PowderJect Pharmaceuticals, of which Dr Drayson is chief executive, was approached in January by the Department of Health to supply 20 million smallpox vaccines to guard against terrorist attack.

The company was awarded the deal three months later without any formal competitive tendering process despite protests from rivals that they were not properly considered.

However, the millionaire revealed yesterday he had made a £50,000 donation to the Labour Party, his second in two years, last December. Dr Drayson defended his actions after his gift was made public in the Electoral Commission's latest quarterly summary of all donations to political parties.

The Tories seized immediately on the revelation, but the Department of Health stressed no officials or ministers had been aware of the new donation when deciding on the contract.

Fresh claims of "cash for access" erupted last month when it emerged Dr Drayson's company had been awarded the vaccines contract exclusively.

Downing Street at the time defended the highly unusual decision not to use normal tendering processes on the grounds of "national security", because the vaccines were needed to combat a terrorist threat in the wake of the 11 September attacks. It also claimed rival firms could not make the particular vaccine strain needed in time and claimed they would have had to manufacture it outside the UK.

But since then, both the National Audit Office and a House of Commons committee have confirmed they will be investigating the secret contract.

It has also been revealed that PowderJect itself will initially be acting simply as an intermediary for a Danish-owned drug firm in Germany.

The Prime Minister's official spokesman stressed yesterday there was no impropriety in the award of the contract and repeated that the deal had been approved by Sir Nigel Crisp,the Permanent Secretary of the DoH, and not ministers.
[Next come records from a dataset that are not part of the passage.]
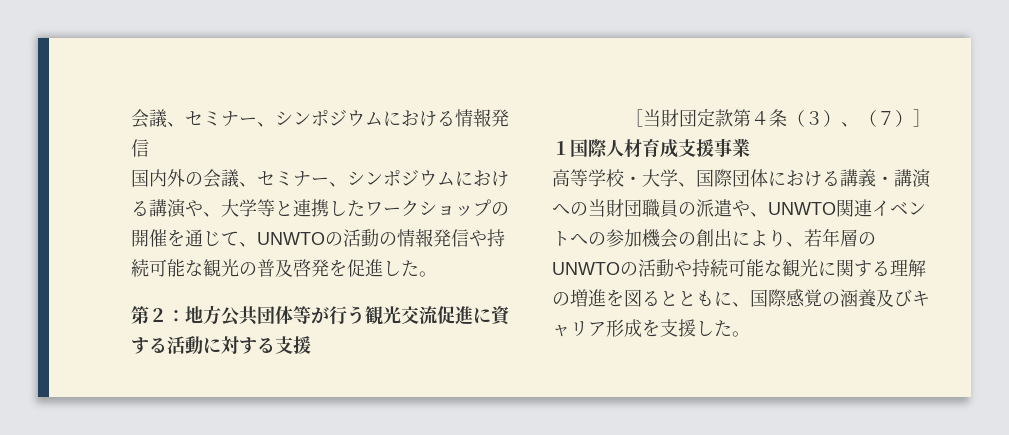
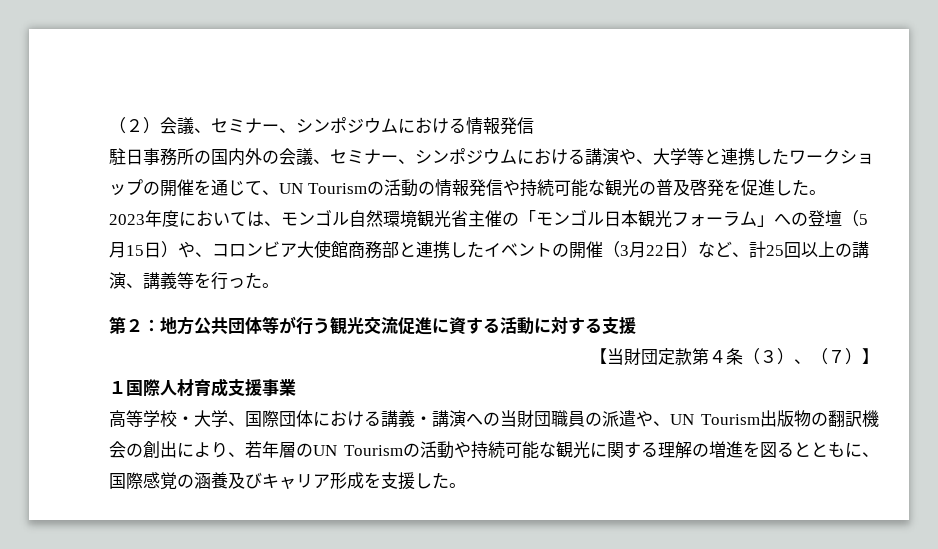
- 会議、セミナー、シンポジウムにおける情報発信
+ （２）会議、セミナー、シンポジウムにおける情報発信
- 国内外の会議、セミナー、シンポジウムにおける講演や、大学等と連携したワークショップの開催を通じて、UNWTOの活動の情報発信や持続可能な観光の普及啓発を促進した。
+ 駐日事務所の国内外の会議、セミナー、シンポジウムにおける講演や、大学等と連携したワークショップの開催を通じて、UN Tourismの活動の情報発信や持続可能な観光の普及啓発を促進した。
+ 2023年度においては、モンゴル自然環境観光省主催の「モンゴル日本観光フォーラム」への登壇（5月15日）や、コロンビア大使館商務部と連携したイベントの開催（3月22日）など、計25回以上の講演、講義等を行った。
- ［当財団定款第４条（３）、（７）］
+ 【当財団定款第４条（３）、（７）】
- 高等学校・大学、国際団体における講義・講演への当財団職員の派遣や、UNWTO関連イベントへの参加機会の創出により、若年層のUNWTOの活動や持続可能な観光に関する理解の増進を図るとともに、国際感覚の涵養及びキャリア形成を支援した。
+ 高等学校・大学、国際団体における講義・講演への当財団職員の派遣や、UN Tourism出版物の翻訳機会の創出により、若年層のUN Tourismの活動や持続可能な観光に関する理解の増進を図るとともに、国際感覚の涵養及びキャリア形成を支援した。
The DoH confirmed that once officials had realised Dr Drayson was already a Labour donor, the matter was referred up to Sir Nigel. However, a spokesman added: "Neither officials nor ministers were aware of a second donation."

Dr Drayson issued a statement denying any link between the gifts and the contract and rejected claims he had used his contacts with politicians as chairman of the BioIndustry Association. "I want to state categorically for the record that there has never been, nor will there ever be, any connection between my donations, which are made in a personal capacity, and my business life.

"PowderJect has acted entirely properly throughout the bidding process and I am proud that the company won this important contract," he said.

A Labour spokesman said: "It is absurd that those who give money to sustain our democratic society should be attacked by innuendo and slur. The allegations are completely without foundation."

The latest figures also showed that Lord Sainsbury, the Under-Secretary of State for Science, donated £2m between January and April, by far the largest gift of the £3.3m received by Labour. The Tories received £2.7m and the Liberal Democrats £236,000 in the same period.